Kaum ein Engländer sagt „ManU“, weil das wie das englischen Wort für „Menü“ klingt. Briten kennen den Klub als „Man United“ oder meistens bloß „United“. Nur wer dem Klub Böses will, der sagt „ManU“ und haucht noch einen „R“-Laut hinterher – denn „manure“ bedeutet Mist im Sinne von Dung. Wer von „ManU“ spricht, verrät sich sofort als Kontinentaleuropäer. Das aber ist ein verzeihlicher Fehler. Bei Barcelona stellt sich die Sache ganz anders dar. Zwar heißen fast alle spanischen Klubs in der Tat „CF“ (was normalerweise hinter den Vereinsnamen gesetzt wird, also: Valencia CF oder Real Madrid CF), der Klub aus Barcelona sieht sich jedoch als katalanischer oder sogar internationaler Verein, nicht als spanischer. Er wurde von einem Schweizer gegründet und stand immer auch unter englischem Einfluss, deshalb nennt er sich „Football Club“, FC Barcelona. (Ein anderer baskischer Klub, der aus Bilbao, heißt genau deshalb auch nicht „Atletico“, sondern britisch „Athletic“.)
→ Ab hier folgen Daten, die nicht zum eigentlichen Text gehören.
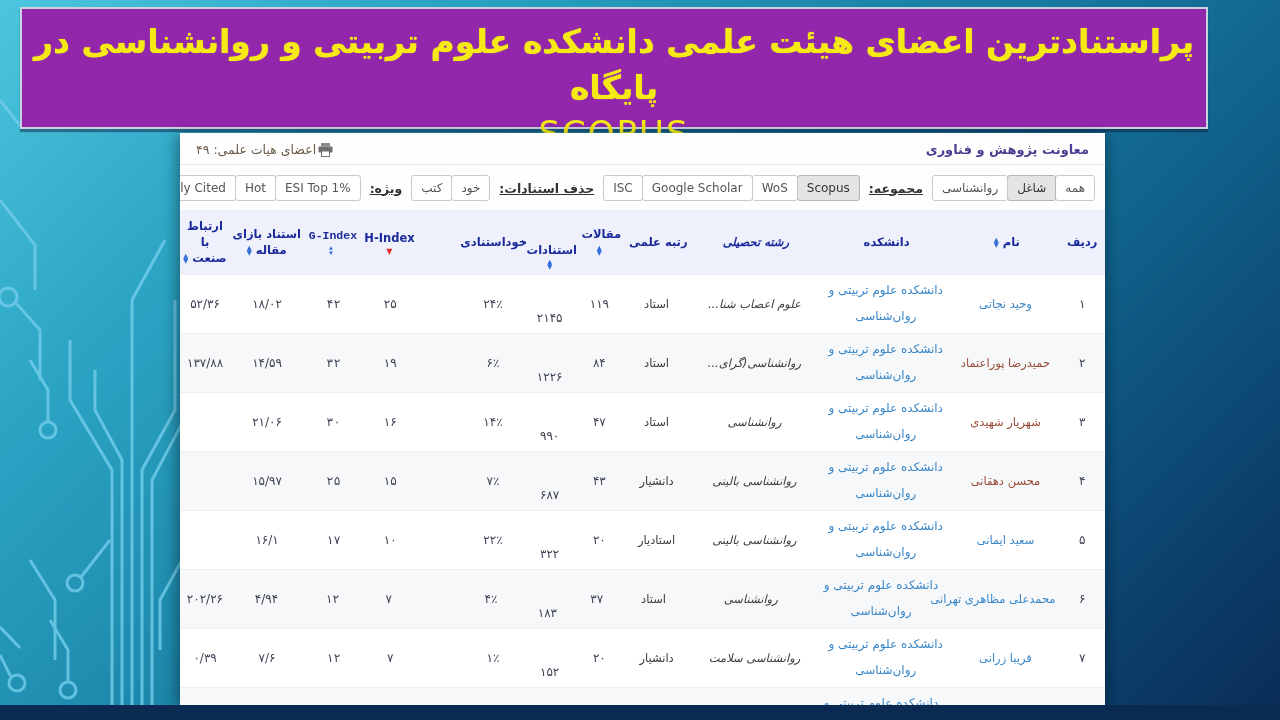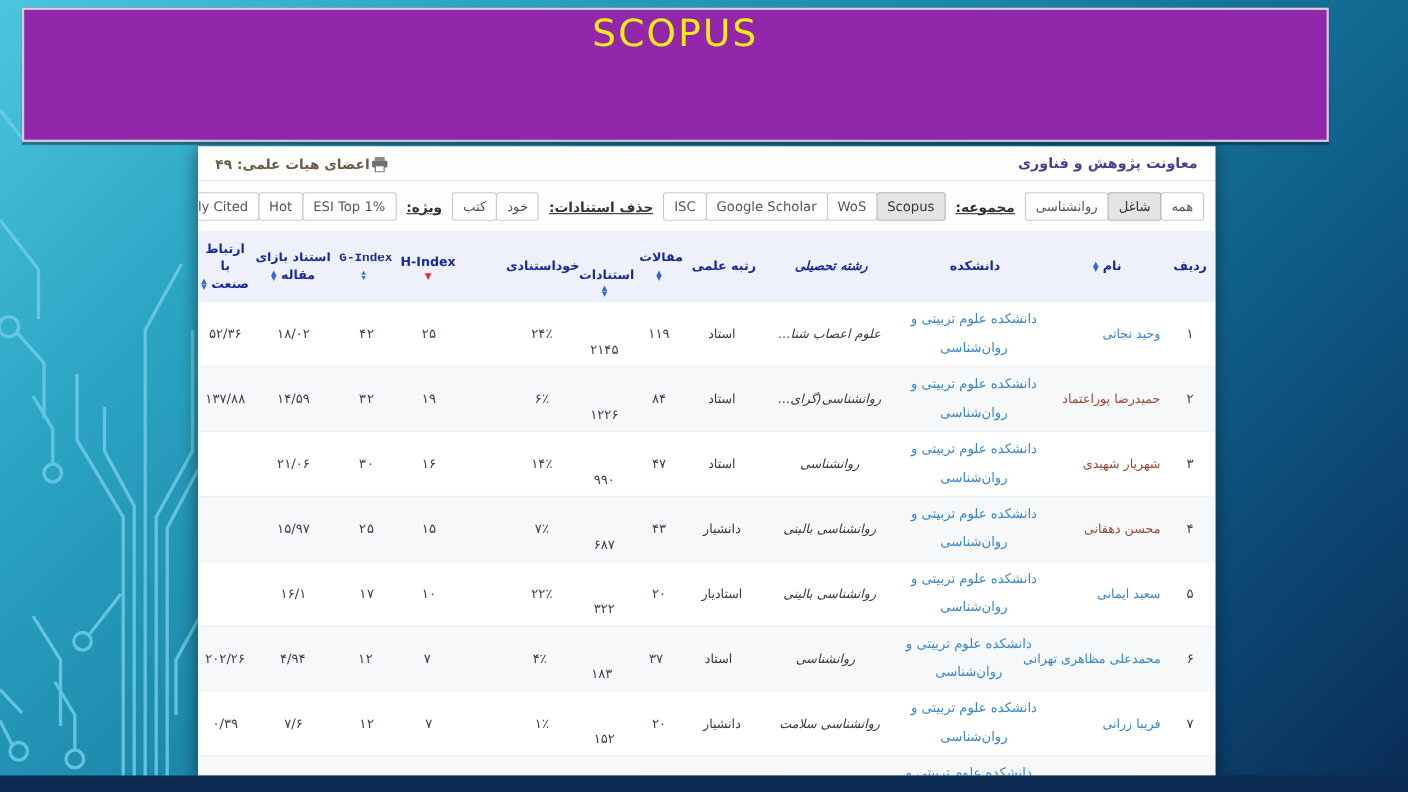--- a/index.html
+++ b/index.html
@@ -89,6 +89,7 @@
   </svg>
 
   <div class="banner">
+    <div class="banner-fa">پراستنادترین اعضای هیئت علمی دانشکده علوم تربیتی و روانشناسی در پایگاه</div>
     <div class="banner-en">SCOPUS</div>
   </div>
 

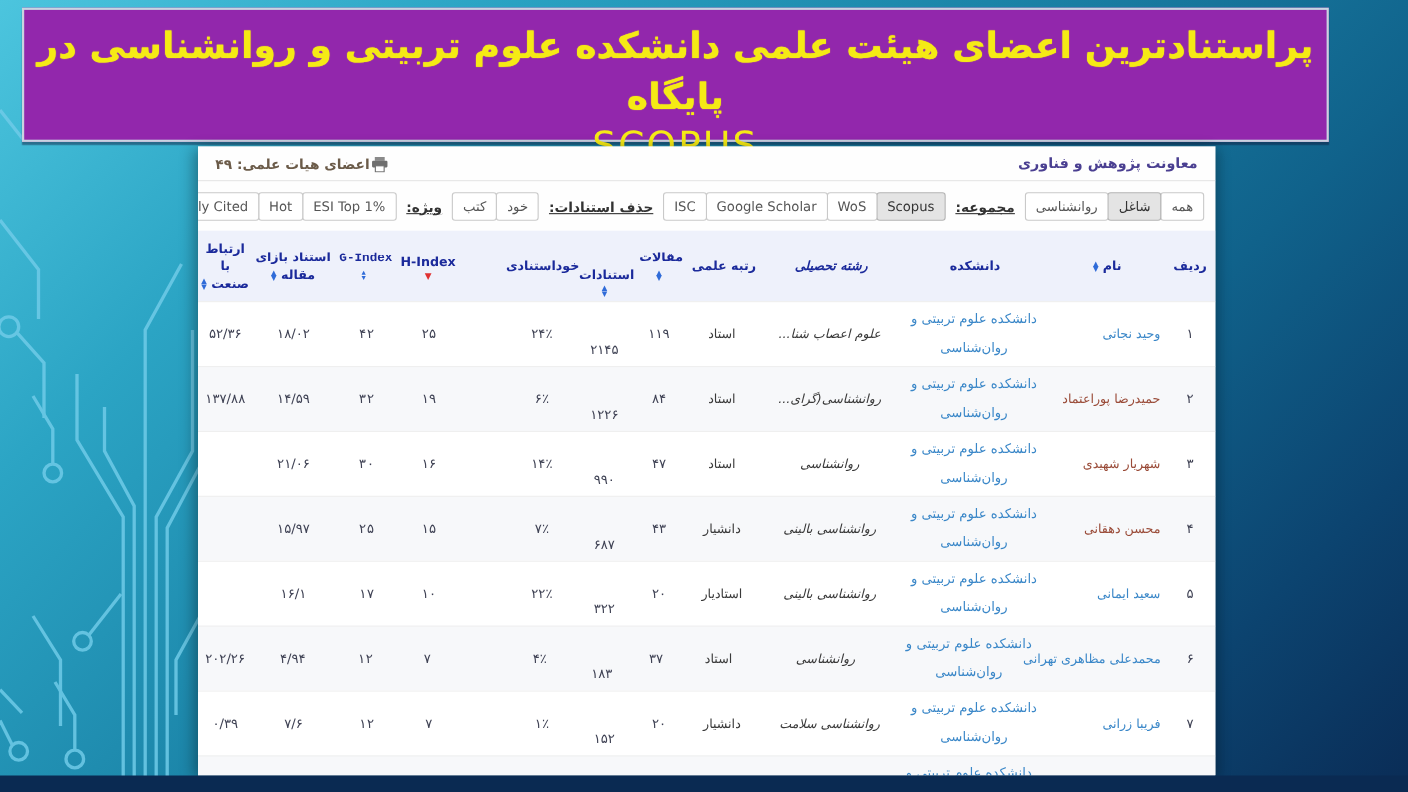--- a/index.html
+++ b/index.html
@@ -23,7 +23,7 @@
   .panel-top{display:flex;justify-content:space-between;align-items:center;
     padding:9px 16px 7px 16px;border-bottom:1px solid #e6e6e6;}
   .dept{color:var(--dept-text,#4a3f91);font-weight:bold;font-size:13px;}
-  .members{display:flex;align-items:center;gap:2px;color:#6b5b49;font-weight:bold;font-size:12.5px;}
+  .members{display:flex;align-items:center;gap:2px;color:#6b5b49;font-weight:normal;font-size:12.5px;}
 
   .filter-row{display:flex;align-items:center;gap:9px;padding:10px 10px 9px 8px;flex-wrap:nowrap;}
   .btn-group{display:flex;}

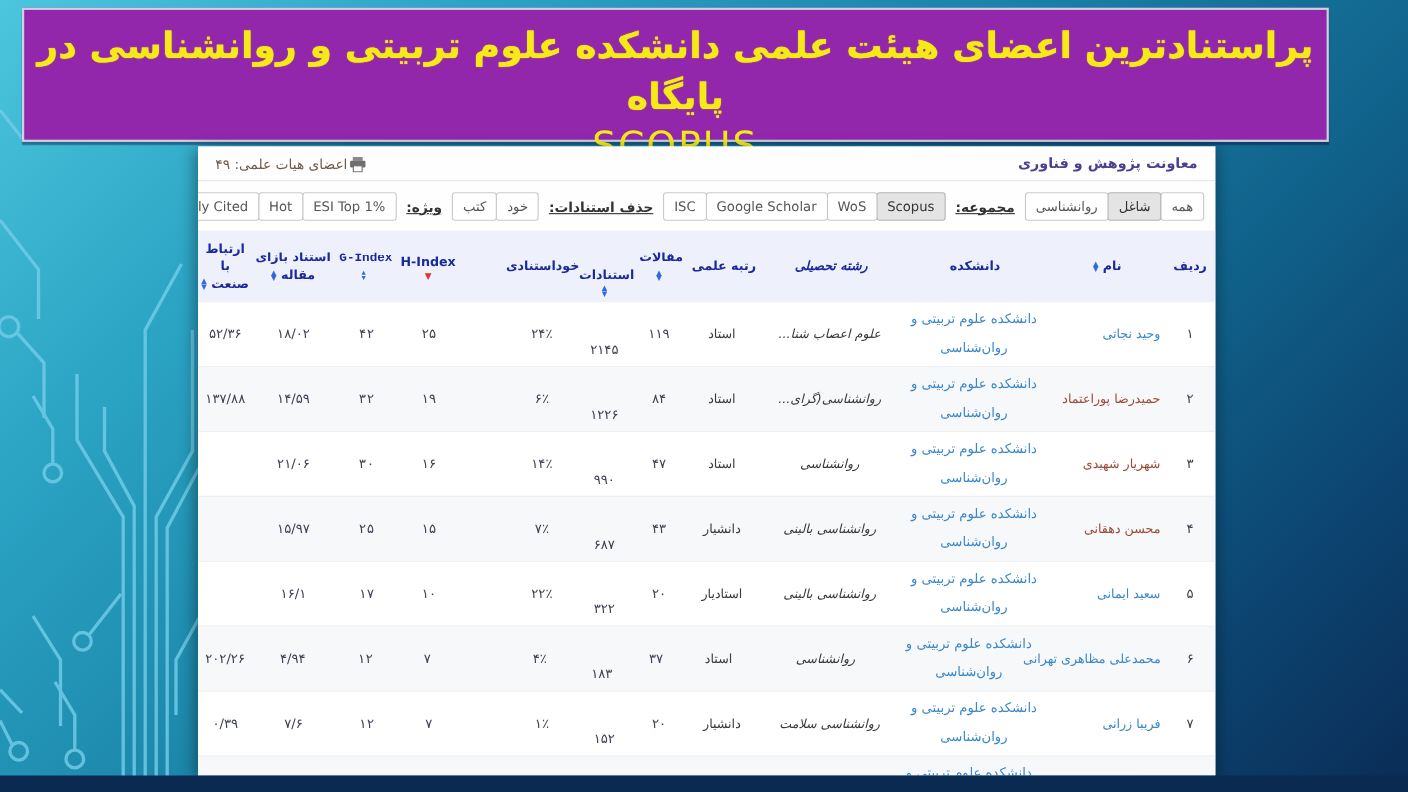--- a/index.html
+++ b/index.html
@@ -46,7 +46,7 @@
     border-top:1px solid #efefef;text-align:center;}
   .trow.alt{background:#f7f8fa;}
   .tcell{box-sizing:border-box;padding:0 2px;}
-  .name-cell{text-align:right;padding-right:4px;}
+  .name-cell{text-align:center;padding-right:4px;}
   .namelink{white-space:nowrap;font-size:11.5px;cursor:pointer;}
   .faculty-link{color:var(--link-blue,#3a87c8);display:inline-block;max-width:122px;
     line-height:2.15;cursor:pointer;}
Ist es nun so wichtig, ob man „CF“ oder „FC“ sagt? Im Falle Barcelonas schon. Denn eine Zeitlang hieß der Klub tatsächlich „CF“. Unter Francos faschistischem Regime wurde nämlich alles Fremdartige aus den Namen der Vereine getilgt, und Barcelona musste den „Football Club“ in „Club de Fútbol“ ändern. Für die stolzen Katalanen ist also ein solch kleiner Fehler ein Verweis auf schlimme Zeiten, in denen Real Madrid hofiert und man selbst unterdrückt wurde. (In diesem Zusammenhang könnte man auch noch Internazionale Mailand erwähnen. Viele italienische Klubs nennen sich „AC“ – für „Associazione Calcio“ – oder ähnlich, Inter aber ist ein „FC“, ein „Football Club“. Und auch Inter musste für diesen englischen Einfluss unter den Faschisten büßen: Während Mussolini an der Macht war, hieß der Klub „Ambrosiana“ – nach dem Schutzpatron der Stadt, Ambrosius, dessen Namen übrigens auch die berühmte Mailänder Bibliothek trägt, die erste öffentliche Bücherei Europas.)